■ **Content revision data**:
━━━━

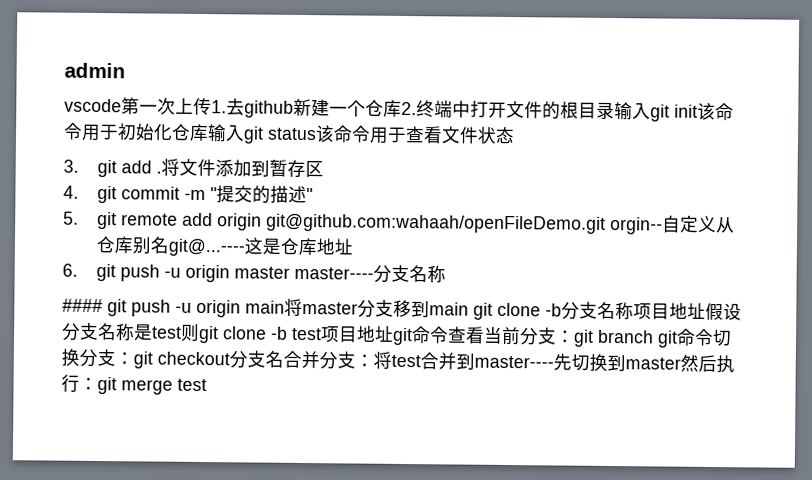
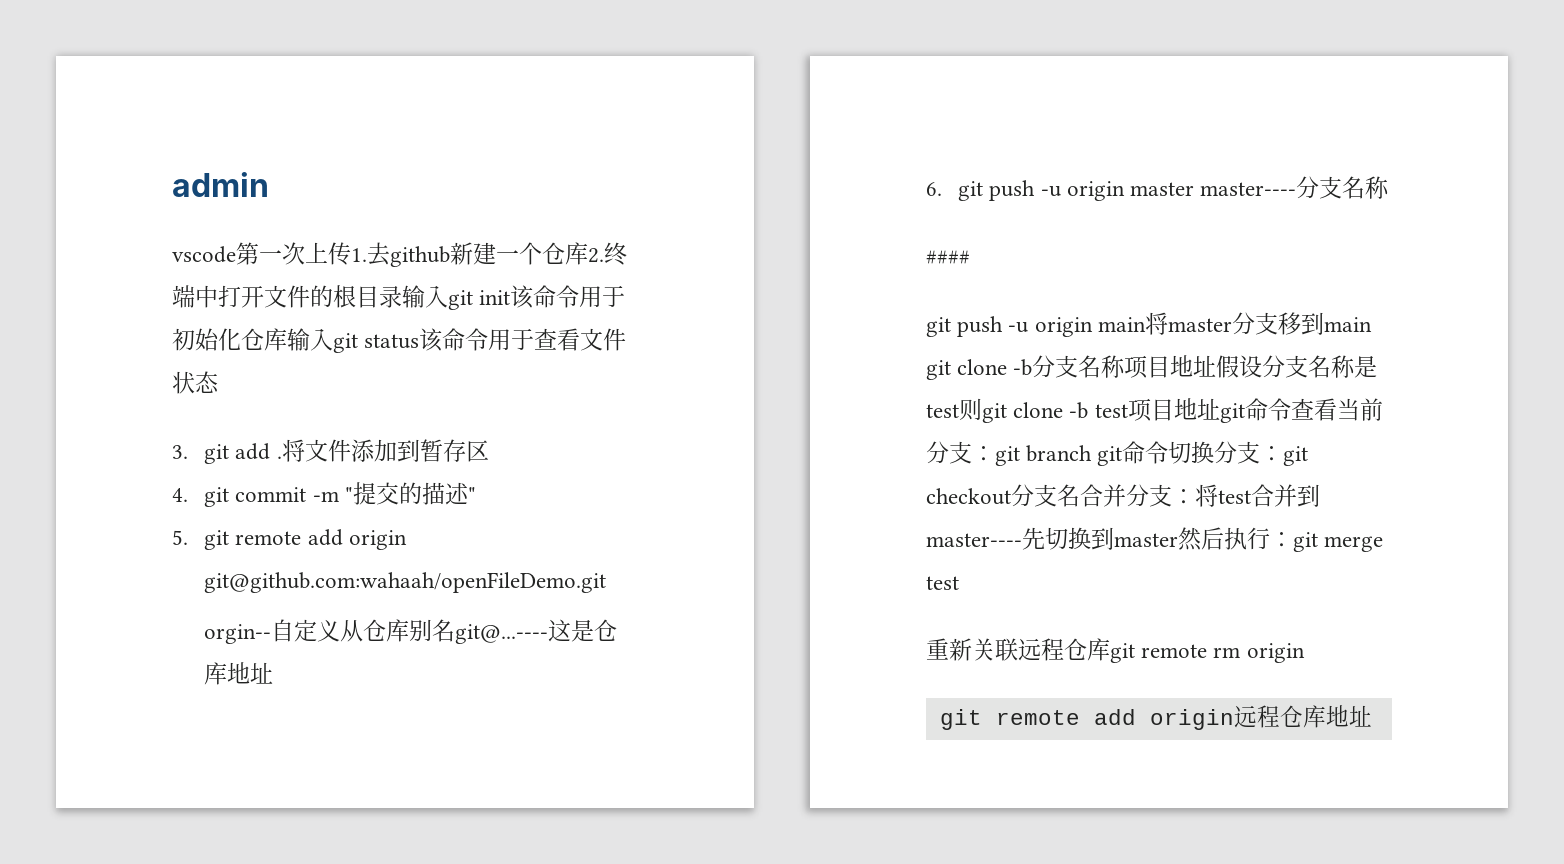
(607, 223) none -> (607, 582) //
(103, 305) none -> (970, 257) //
(207, 385) none -> [926,638,1305,663] [939,705,1372,730] // 重新关联远程仓库git remote rm origin // git remote add origin远程仓库地址

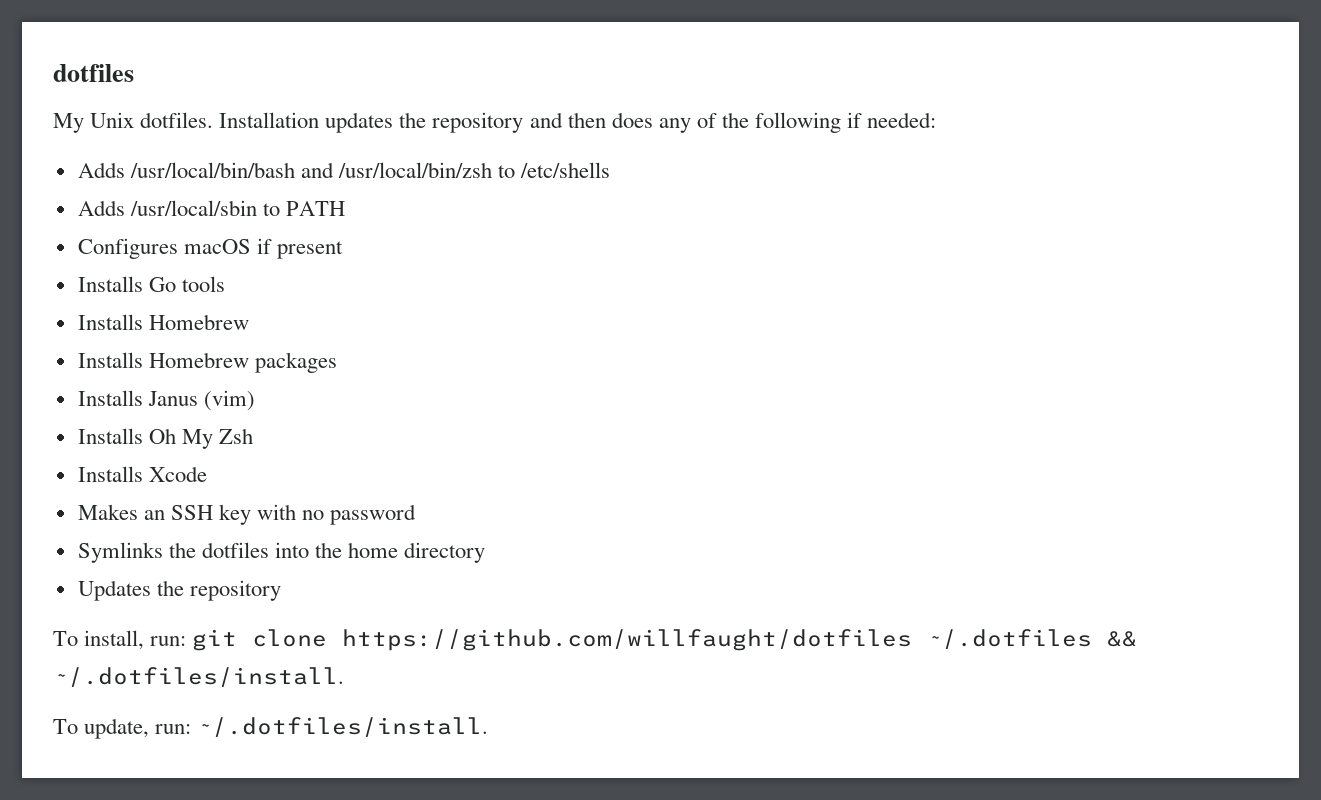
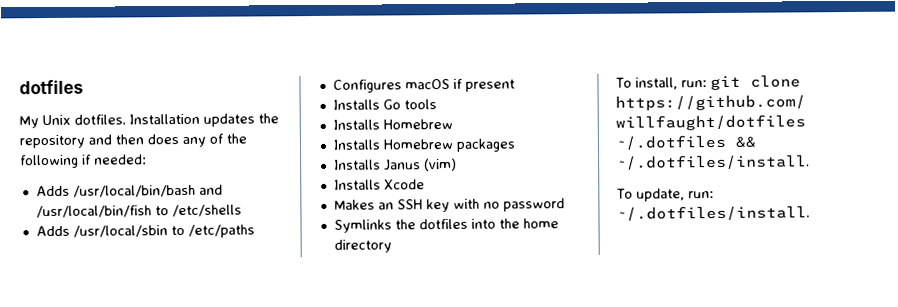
[337,162,492,178] /usr/local/bin/zsh -> [35,205,152,219] /usr/local/bin/fish
[285,201,345,216] PATH -> [187,224,255,238] /etc/paths
[77,428,253,449] // Installs Oh My Zsh -> (457, 164) none
[77,580,281,601] // Updates the repository -> (392, 246) none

━━━━

■ **WHAT YOU NEED TO DO**: Every entry, word for word: repeat it, but skip the images.

■ **RESPONSE TO THE TASK**:
(607, 223) none -> (607, 582) //
(103, 305) none -> (970, 257) //
(207, 385) none -> [926,638,1305,663] [939,705,1372,730] // 重新关联远程仓库git remote rm origin // git remote add origin远程仓库地址

[337,162,492,178] /usr/local/bin/zsh -> [35,205,152,219] /usr/local/bin/fish
[285,201,345,216] PATH -> [187,224,255,238] /etc/paths
[77,428,253,449] // Installs Oh My Zsh -> (457, 164) none
[77,580,281,601] // Updates the repository -> (392, 246) none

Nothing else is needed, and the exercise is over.